Course 4 / Lecture 10:

Robot control based on visual input (Build a line following robot)

The line following robot is a classic example of robot control. You task in this lecture will be to use the color sensor as input and develop the algorithm to follow a line. Of course you will be presented with a recommended strategy an information on how others have achieved this goal in the past.


Figure 1 - Lego Robot and the test track

Requirements

Instruction video

Lecture video - The robot follows the line

Task #1:

Describe what the Color sensor is!

Color sensor - it is a sensor which can measure the light intensity and determine which color it sees. It has 3 modes: Color, Reflected and Ambient light intensity.

Task #2:

Get to know the Color mode and test it using the reference chart!

The first operation mode you will use is Color mode, in which the sensor can detect the color of surfaces about 1 centimeter (0.39 inches) away. The sensor is mounted pointing straight down so it can detect the color of the surface beneath the robot. To test the color measurement, download and print the color reference chart and position the robot on top of it. Then go to Port View app on the EV3 Brick to see the detected color, displayed as a number. The sensor can distinguish among black (1), blue (2), green (3), yellow (4), red (5), white (6) and brown (7).
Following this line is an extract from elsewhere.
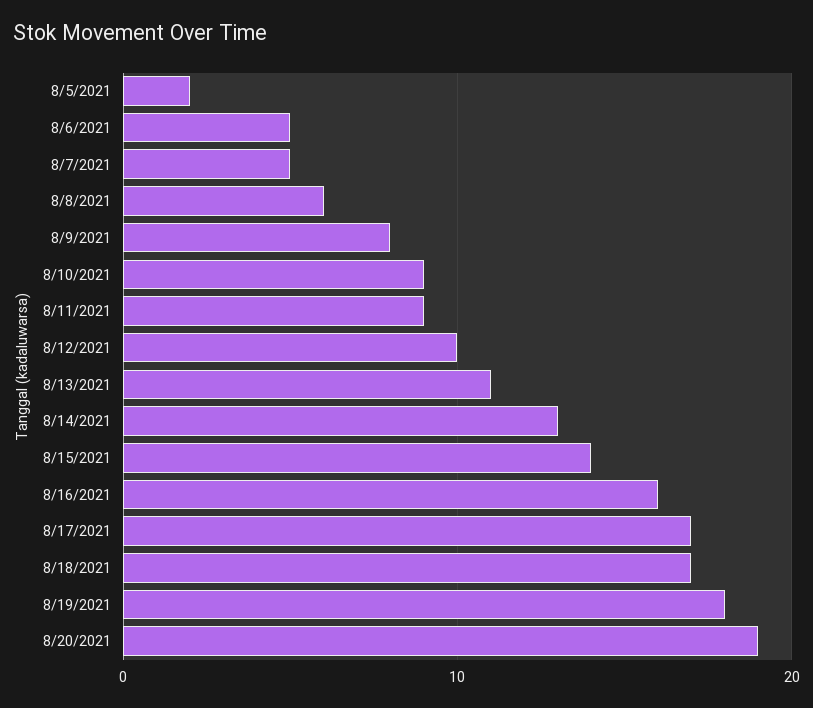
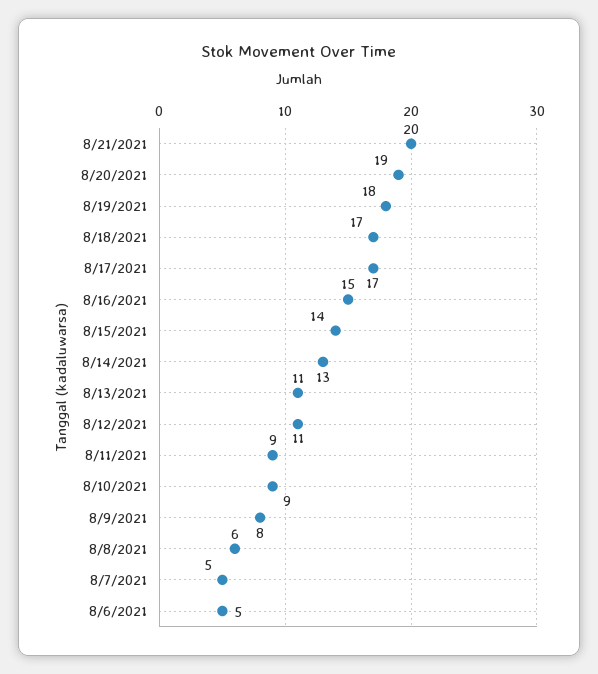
8/5/2021: 2 -> none
8/12/2021: 10 -> 11
8/16/2021: 16 -> 15
8/21/2021: none -> 20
The number 0 indicates that the sensor can not detect any color, which may mean that the surface is too far away from the sensor or too close to it. On Figure 2, you can see that the color sensor detects white color.


Figure 2 - Go to Port View app to see the sensor measurement

Task #3:

Create a program which stays the robot inside a colored line!
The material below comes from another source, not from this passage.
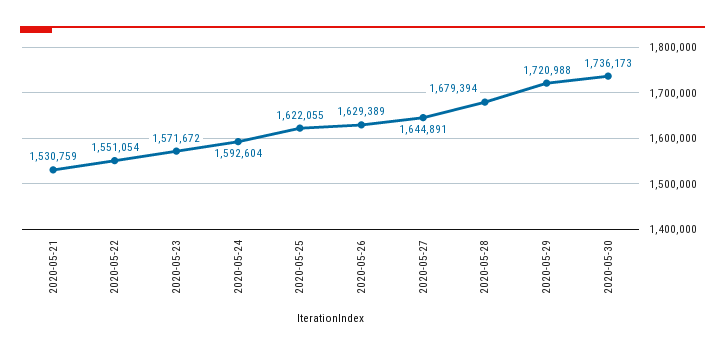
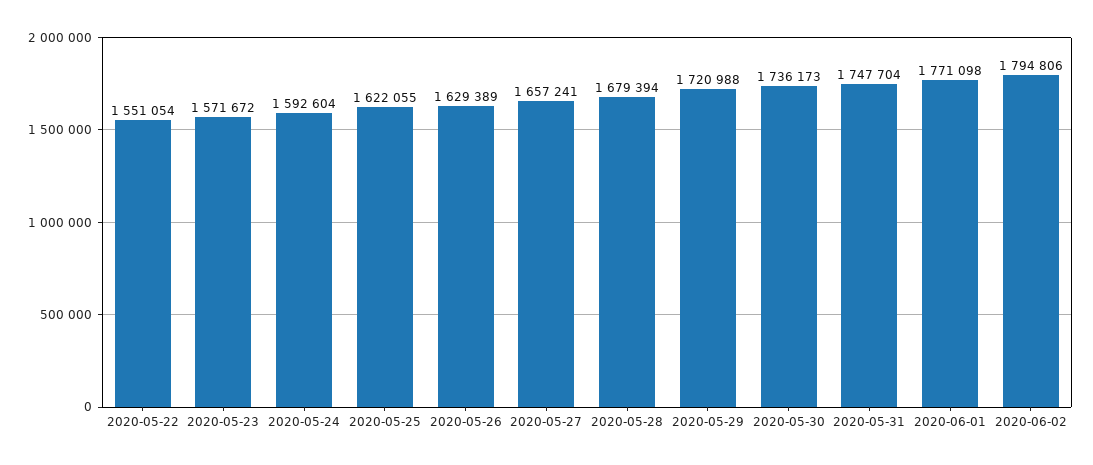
2020-05-21: 1530759 -> none
2020-05-27: 1644891 -> 1657241
2020-05-31: none -> 1747704
2020-06-01: none -> 1771098
2020-06-02: none -> 1794806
STEP 1: Stay inside a colored line

In SNAP, you can use Wait, Loop, and Conditional blocks to make decisions based on the sensor value. For example, you can make the robot drive around without going outside the blue outline as shown on Figure 3. To do this, the robot should drive forward until it sees the blue line. Then, it should back up, turn around, and move forward in another direction. But first, you need to create the circular test track that you will use to test the sensor. In the video and some figures below, we used blue tape to build the test track, but using a black tape is a better alternative. So ceate your own track using some black tape and a light-colored surface.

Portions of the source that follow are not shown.